• Patients who have given their free and voluntary written consent to participate in this clinical trial.

• Patients must be at least 18 years of age at the time consent is obtained.

• Patients with a confirmed diagnosis of AML according to the WHO classification (2022 edition) by pathological examination at the performing institution conducted as screening test.

• Patients who meet the following definition of relapsed or refractory. Relapse: Patients with any of the following relapse findings after achieving CR, CRh, or CRi.

‣ Myeloblasts \>5%

⁃ Blood blasts reappear in two peripheral blood samples at least one week apart Refractory: Patients who have failed to achieve CR, CRh, or CRi after a sufficient duration of initial intensive chemotherapy or initial treatment with venetoclax or hypomethylating agents.

• Patients who are considered to have no standard treatment with sustained remission, who have failed to complete a potentially curative treatment, who have no treatment with a promising therapeutic effect, or who have refused standard treatment.

• Patients with an ECOG PS of 0 to 2 on screening test.

• Patients with hematopoietic, hepatic, renal, and cardiac function that meet all of the following criteria on screening test.

‣ Hematopoietic capacity

• Neutrophil count greater than 500/mm3 However, even if the neutrophil count is less than 500/mm3, if the principal investigator or sub investigator judges that the neutrophil count is expected to improve, enrollment in this study is acceptable.

⁃ Liver function

• AST within 3.0 times the upper reference limit

∙ ALT within 3.0 times the upper reference limit

∙ T-Bil within 1.5 times the upper limit of the standard

⁃ Kidney function

• Creatinine clearance (Cockcroft-gault formula) equal to or greater than 50 mL/min

• However, even if the creatinine clearance calculated using the above formula is less than 50 mL/min, if the value is equal to or greater than 30 mL/min and the serum creatinine level is within 1.5 times the upper limit of the standard value, enrollment in this study is acceptable

• ・Cardiac function

⁃ LVEF of 50% or more (MUGA or ECHO)

⁃ QTcF \< 450 msec for males and \< 480 msec for females

• Patients who are expected to survive longer than 3 months.

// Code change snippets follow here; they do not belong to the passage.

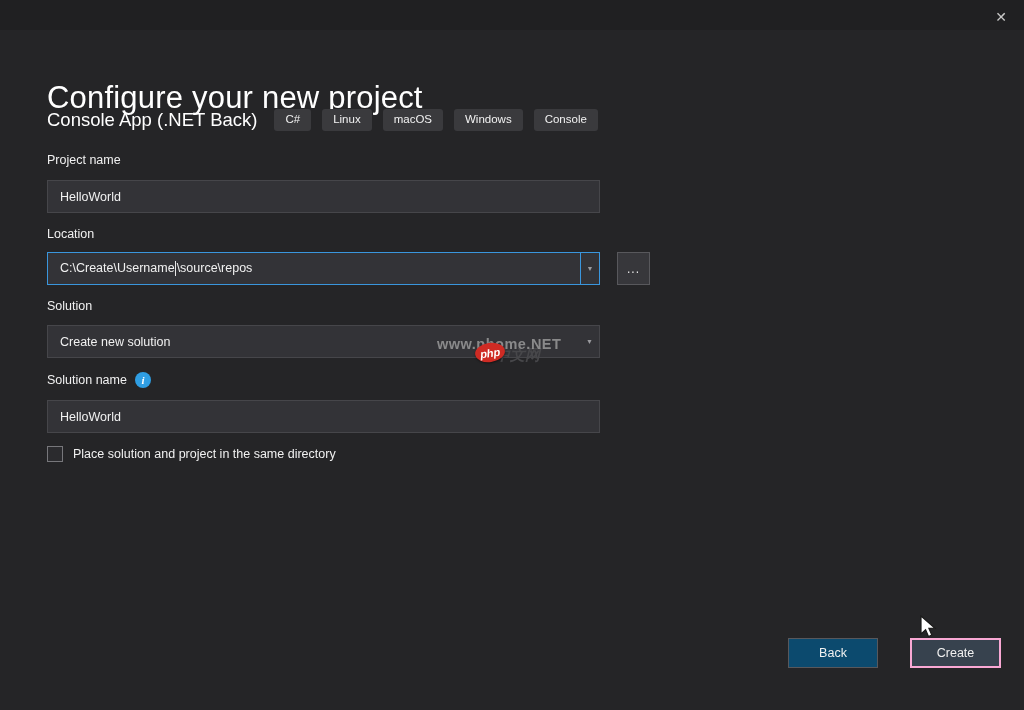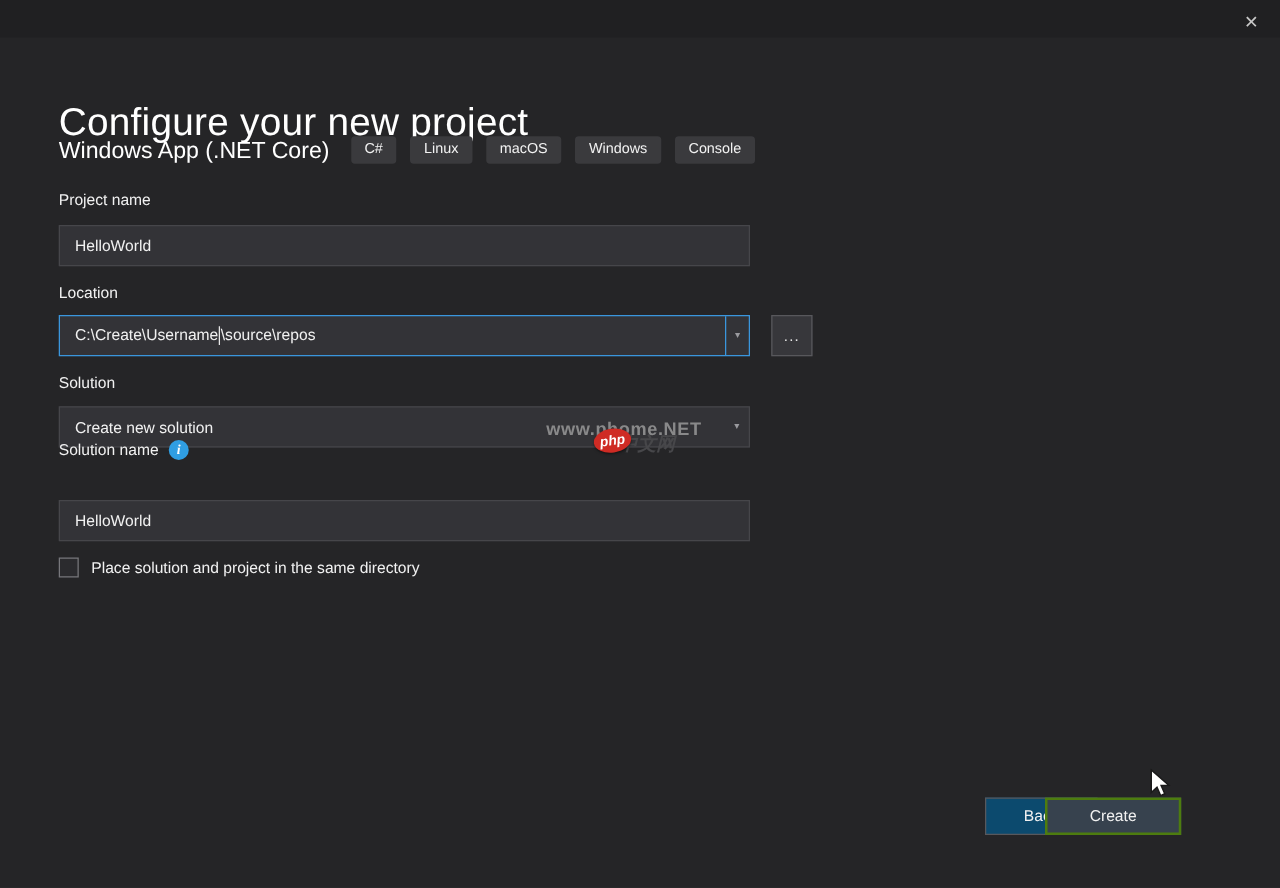--- a/index.html
+++ b/index.html
@@ -153,7 +153,7 @@
   <h1 class="heading">Configure your new project</h1>
 
   <div class="subtitle-row">
-    <span class="subtitle">Windows App (.NET Core)</span>
+    <span class="subtitle">Console App (.NET Back)</span>
     <span class="tags">
       <span class="tag">C#</span>
       <span class="tag">Linux</span>

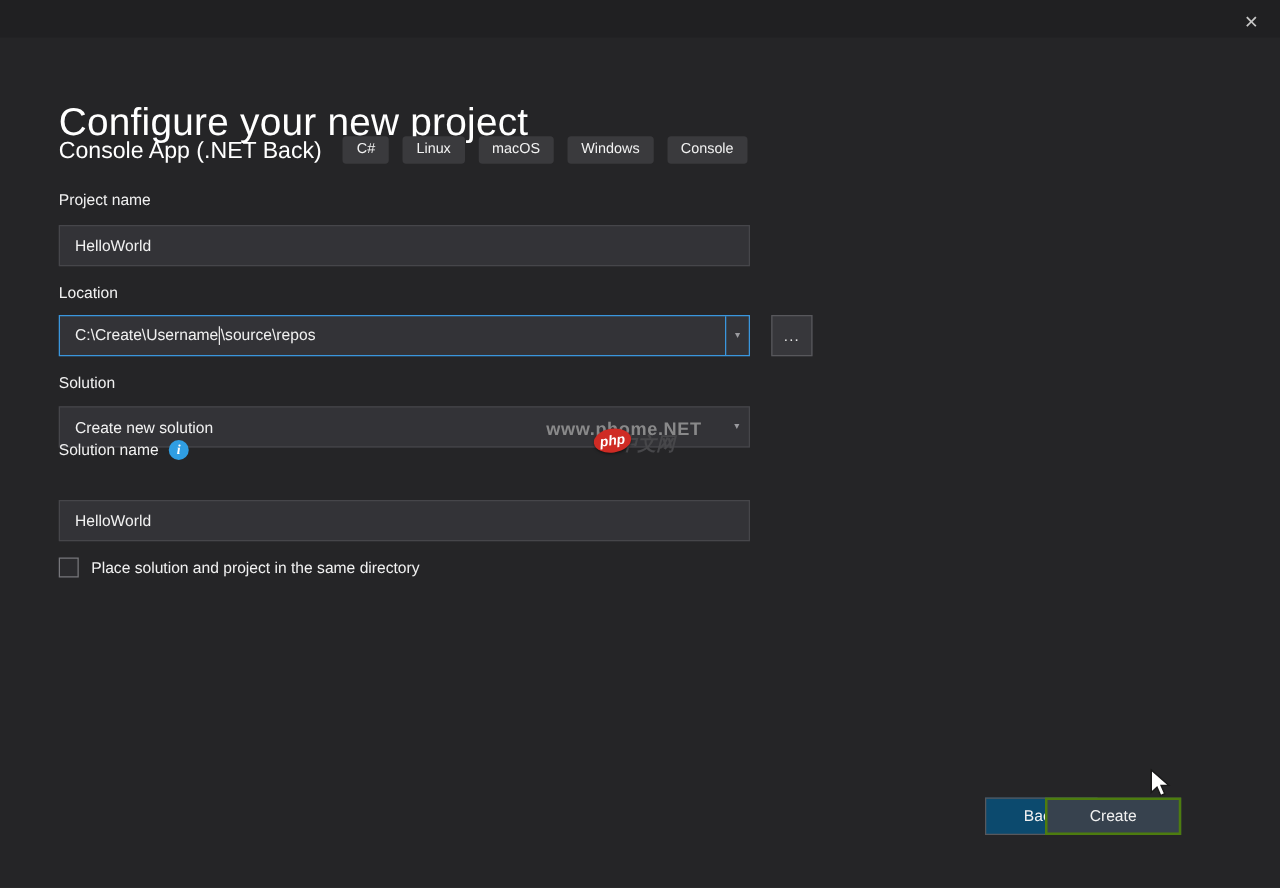--- a/index.html
+++ b/index.html
@@ -189,7 +189,7 @@
     <span class="wm-badge">php</span>
   </div>
 
-  <div class="label-with-icon" style="top:352px">
+  <div class="label-with-icon" style="top:372px">
     <span class="field-label" style="position:static">Solution name</span>
     <span class="info-icon">i</span>
   </div>

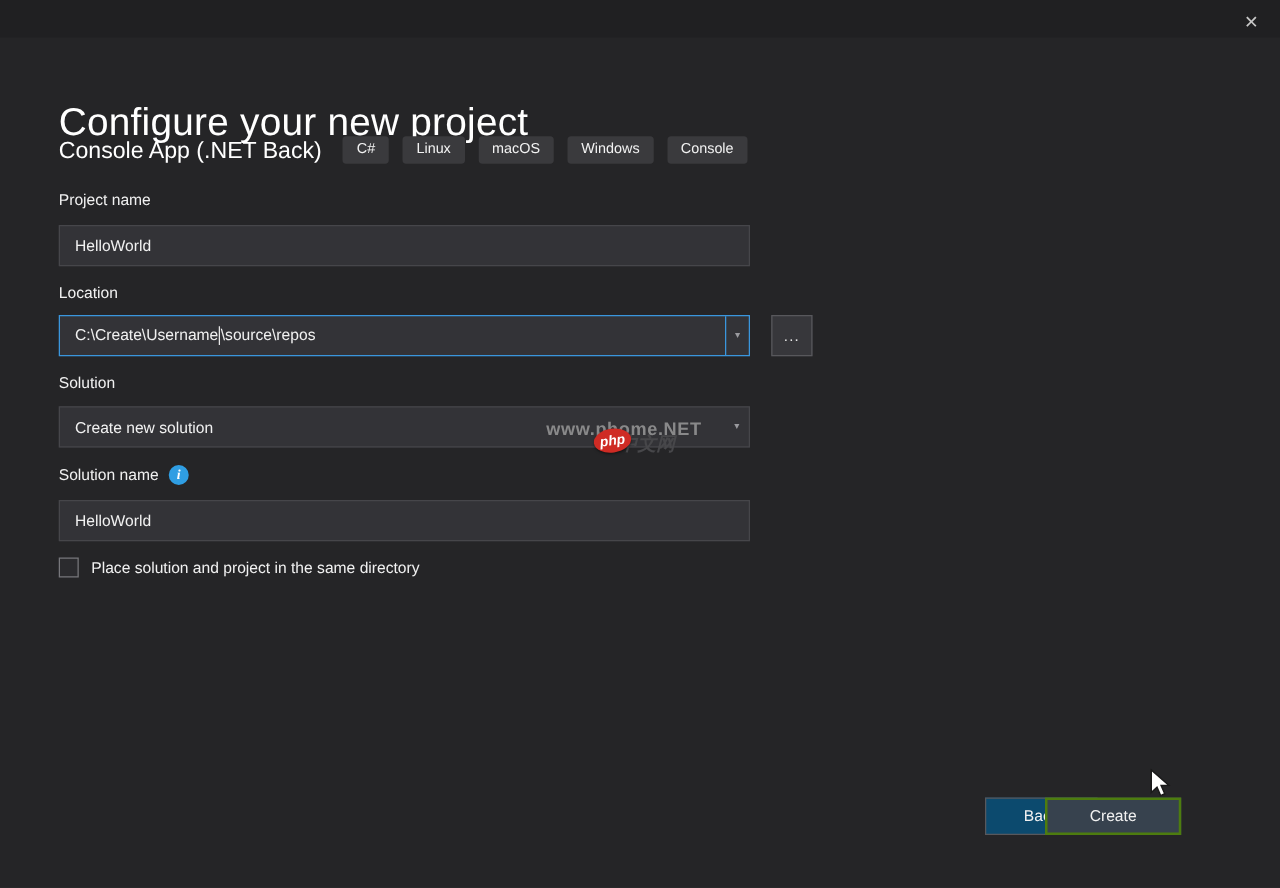--- a/index.html
+++ b/index.html
@@ -110,8 +110,8 @@
     background: #0c4a6e; border: 1px solid #58585c;
   }
   .btn-create {
-    left: 836px; width: 109px;
-    background: #37424e; border: 2px solid #4d7c0f;
+    left: 910px; width: 91px;
+    background: #37424e; border: 2px solid #f9a8d4;
   }
   .watermark {
     position: absolute; left: 437px; top: 334px; width: 140px; height: 30px;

• Patients who agree to use a method of contraception which is available and effective in their country from (e.g., condom use) from signing informed consent form to 7 months after completion of KK2845 administration in women of child-bearing potential (WOCBP), or from the first KK2845 administration to 4 months after completion of KK2845 administration in male. WOCBP patients must show negativity of serum or urine pregnancy test at screening. Administration should be initiated only after confirmation of negativity of pregnancy test performed before the first administration of KK2845 (Cycle 1 Day 1). However, even in the case of patients with negative pregnancy test, if the possibility of pregnancy cannot be ruled out based on a medical interview, patients cannot enrolled in this study.